* **DESCRIPTION OF THE TASK**
Please transcribe the lines below exactly, and leave every image behind.

* **SOURCE MATERIAL**
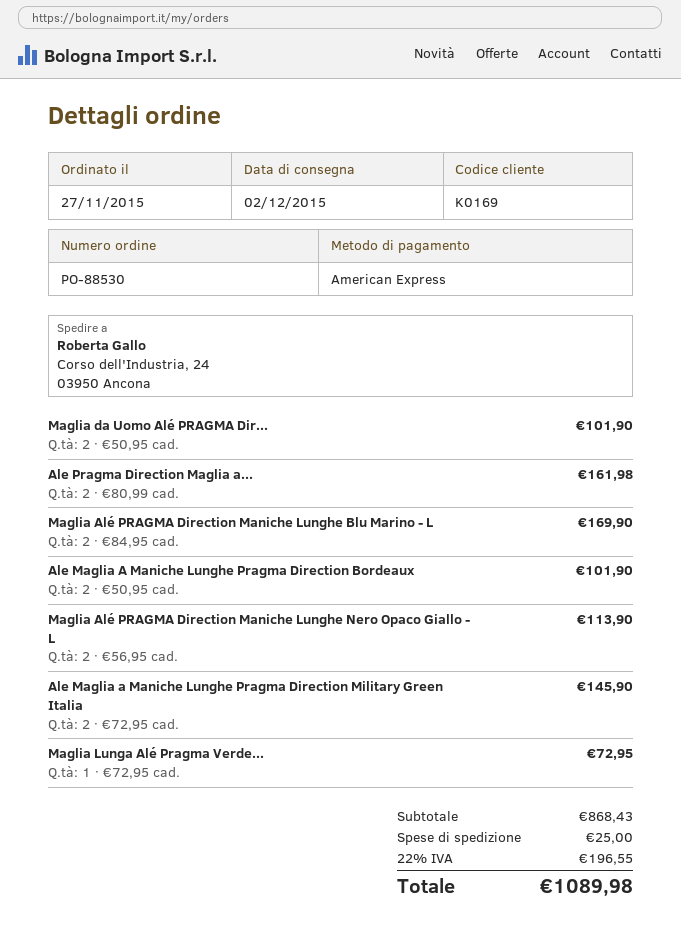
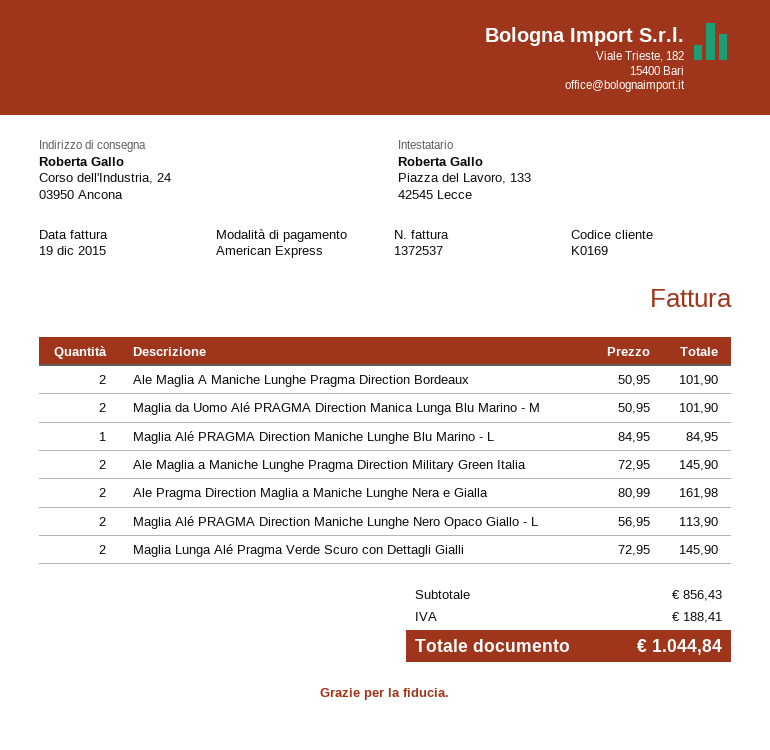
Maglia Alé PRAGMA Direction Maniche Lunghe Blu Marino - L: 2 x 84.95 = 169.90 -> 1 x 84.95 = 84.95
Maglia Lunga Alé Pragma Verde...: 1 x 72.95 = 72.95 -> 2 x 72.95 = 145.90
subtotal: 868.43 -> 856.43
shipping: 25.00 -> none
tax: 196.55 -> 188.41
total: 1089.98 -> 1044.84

* **EXPECTED ANSWER**
Maglia Alé PRAGMA Direction Maniche Lunghe Blu Marino - L: 2 x 84.95 = 169.90 -> 1 x 84.95 = 84.95
Maglia Lunga Alé Pragma Verde...: 1 x 72.95 = 72.95 -> 2 x 72.95 = 145.90
subtotal: 868.43 -> 856.43
shipping: 25.00 -> none
tax: 196.55 -> 188.41
total: 1089.98 -> 1044.84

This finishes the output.